Activity:
Which lines run from the start of the data below to the line containing "2011-12: none -> 1512.6"? Set them down exactly, with none added.

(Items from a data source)
'''

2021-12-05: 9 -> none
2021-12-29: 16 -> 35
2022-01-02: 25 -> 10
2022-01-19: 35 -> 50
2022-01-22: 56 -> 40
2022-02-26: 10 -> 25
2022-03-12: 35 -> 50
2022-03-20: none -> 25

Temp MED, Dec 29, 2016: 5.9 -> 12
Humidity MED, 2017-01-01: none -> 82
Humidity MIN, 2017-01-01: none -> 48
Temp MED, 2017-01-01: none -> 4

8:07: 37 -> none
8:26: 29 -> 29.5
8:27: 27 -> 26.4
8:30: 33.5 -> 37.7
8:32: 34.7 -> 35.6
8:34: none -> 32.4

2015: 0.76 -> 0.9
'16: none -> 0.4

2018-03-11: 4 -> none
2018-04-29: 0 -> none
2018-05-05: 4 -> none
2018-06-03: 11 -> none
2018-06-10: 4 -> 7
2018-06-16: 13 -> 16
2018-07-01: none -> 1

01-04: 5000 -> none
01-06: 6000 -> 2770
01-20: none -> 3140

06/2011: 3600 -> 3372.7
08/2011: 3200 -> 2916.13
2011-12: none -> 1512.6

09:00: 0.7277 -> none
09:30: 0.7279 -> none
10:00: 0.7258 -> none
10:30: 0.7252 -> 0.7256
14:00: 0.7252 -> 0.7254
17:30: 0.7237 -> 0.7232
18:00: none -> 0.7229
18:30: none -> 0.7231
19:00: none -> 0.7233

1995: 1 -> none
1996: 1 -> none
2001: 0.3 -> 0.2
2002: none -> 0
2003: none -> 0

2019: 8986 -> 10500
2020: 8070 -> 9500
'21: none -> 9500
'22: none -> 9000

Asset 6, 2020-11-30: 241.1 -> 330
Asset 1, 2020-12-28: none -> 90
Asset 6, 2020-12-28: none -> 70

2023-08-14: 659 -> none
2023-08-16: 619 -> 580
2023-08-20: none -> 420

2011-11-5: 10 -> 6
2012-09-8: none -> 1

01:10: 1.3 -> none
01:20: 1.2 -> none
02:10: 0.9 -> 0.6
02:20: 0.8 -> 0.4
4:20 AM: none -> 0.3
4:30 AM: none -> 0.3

'''

Completed task:
2021-12-05: 9 -> none
2021-12-29: 16 -> 35
2022-01-02: 25 -> 10
2022-01-19: 35 -> 50
2022-01-22: 56 -> 40
2022-02-26: 10 -> 25
2022-03-12: 35 -> 50
2022-03-20: none -> 25

Temp MED, Dec 29, 2016: 5.9 -> 12
Humidity MED, 2017-01-01: none -> 82
Humidity MIN, 2017-01-01: none -> 48
Temp MED, 2017-01-01: none -> 4

8:07: 37 -> none
8:26: 29 -> 29.5
8:27: 27 -> 26.4
8:30: 33.5 -> 37.7
8:32: 34.7 -> 35.6
8:34: none -> 32.4

2015: 0.76 -> 0.9
'16: none -> 0.4

2018-03-11: 4 -> none
2018-04-29: 0 -> none
2018-05-05: 4 -> none
2018-06-03: 11 -> none
2018-06-10: 4 -> 7
2018-06-16: 13 -> 16
2018-07-01: none -> 1

01-04: 5000 -> none
01-06: 6000 -> 2770
01-20: none -> 3140

06/2011: 3600 -> 3372.7
08/2011: 3200 -> 2916.13
2011-12: none -> 1512.6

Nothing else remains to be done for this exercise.